The RT included the delivery of 2 Gy once a day, 5 days per week, to an initial dose of 70 Gy (dose level 1). The total dose was increased in 4 Gy increments until the MTD was determined. The clinical target volume (CTV) included the primary tumor plus adenopathy based on CT. Adenopathy was defined as any lymph node present on the CT of the chest that was greater than 1 cm in short diameter. The planning target volume (PTV) included the CTV plus respiratory motion. The RT fields included a 1.5-cm margin between the PTV and the block edge to ensure adequate coverage of gross disease. No prophylactic nodal RT was administered. RT was delivered with multiple fields using 3D treatment planning. The dose was prescribed to an isodose curve that encompassed at least 95% of the PTV. No more than 20% of the PTV could receive >110% of its prescribed dose. In addition, no more than 1% of the PTV could receive <93% of its prescribed dose. No more than 1% or 1 cc of the tissue outside the PTV could receive >110% of the prescription dose. Treatment was delivered with 6- to 10-MV X-rays. No tissue inhomogeneity corrections were used.
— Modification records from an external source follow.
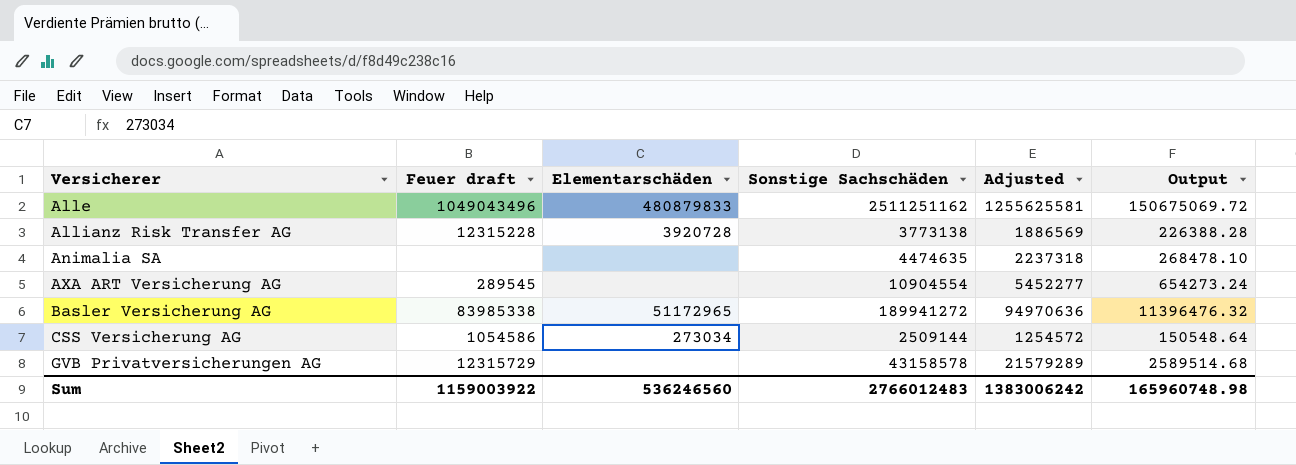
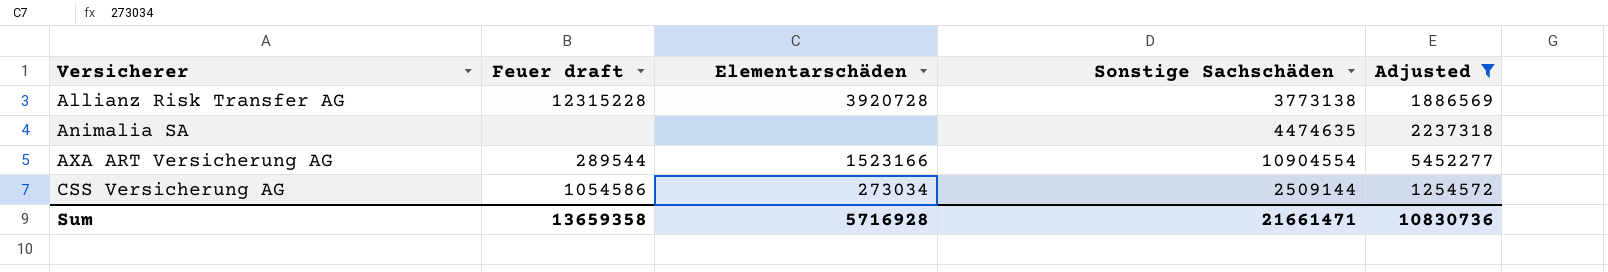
filter: none -> Adjusted <= 5452277
column Output | formula: [Sonstige Sachschäden] * 0.06 -> none
AXA ART Versicherung AG | Feuer draft: 289545 -> 289544
AXA ART Versicherung AG | Elementarschäden: none -> 1523166
Sum | Feuer draft: 1159003922 -> 13659358
Sum | Elementarschäden: 536246560 -> 5716928
Sum | Sonstige Sachschäden: 2766012483 -> 21661471
Sum | Adjusted: 1383006242 -> 10830736

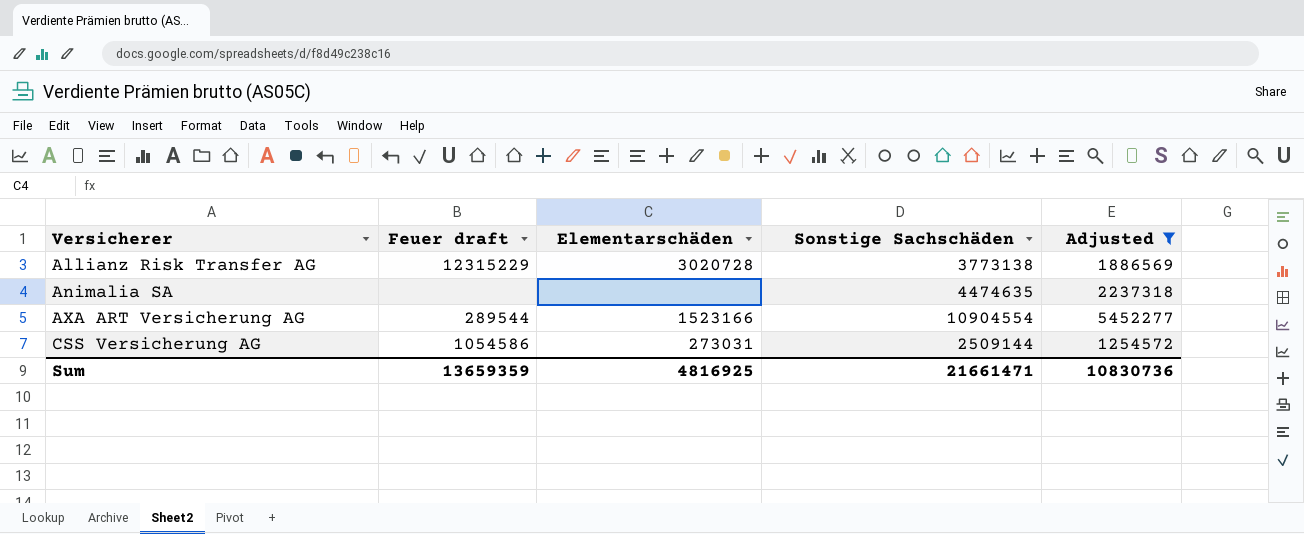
Allianz Risk Transfer AG | Feuer draft: 12315228 -> 12315229
Allianz Risk Transfer AG | Elementarschäden: 3920728 -> 3020728
CSS Versicherung AG | Elementarschäden: 273034 -> 273031
Sum | Feuer draft: 13659358 -> 13659359
Sum | Elementarschäden: 5716928 -> 4816925

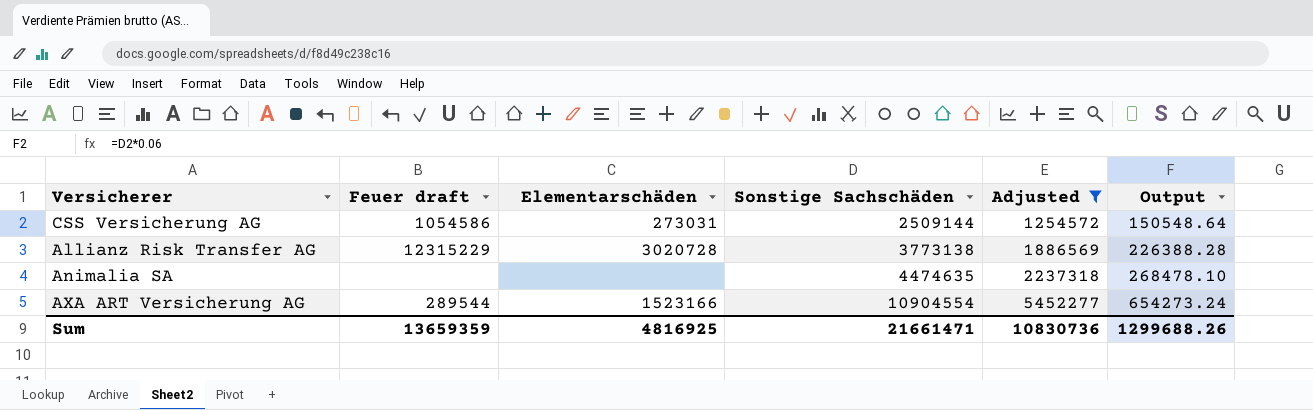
row order: Versicherer ascending -> Sonstige Sachschäden ascending
column Output | formula: none -> [Sonstige Sachschäden] * 0.06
The following dose–volume limitations were mandated. No part of the spinal cord could receive greater than 48 Gy. No more than 40% of the total lung volume could receive 20 Gy. The full circumference of the esophagus could not receive 60 Gy. The entire brachial plexus could not receive 60 Gy. One-third of the heart could not receive 60 Gy, two-thirds could not receive 50 Gy, and the entire heart could not receive 40 Gy. Every effort was made to avoid the overlap of all treatment fields on any portion of the skin and subcutaneous tissues. This was done to prevent delivering the total prescribed dose to a section of the skin or subcutaneous tissues.

There were a total of 3 DLTs observed, Grade 3 pneumonitis (n = 2) and 1 Grade 4 pneumonitis. Grade 3 pneumonitis referred to treatment-related lung symptoms severe enough to require supplemental oxygen. Grade 4 pneumonitis required the use of a respirator for more severe symptoms. The percent of total lung volume receiving 20 Gy (V20) for the entire cohort ranged from 9% to 37% (median, 24%). Those with Grade 3+ pneumonitis did not have significantly higher V20 values than those without severe pneumonitis, with V20 values that ranged from 10% to 26% (median, 24%) compared with 9% to 37% (median, 25%) for those without Grade 3+ pneumonitis (p = 0.57, Wilcoxon signed rank test).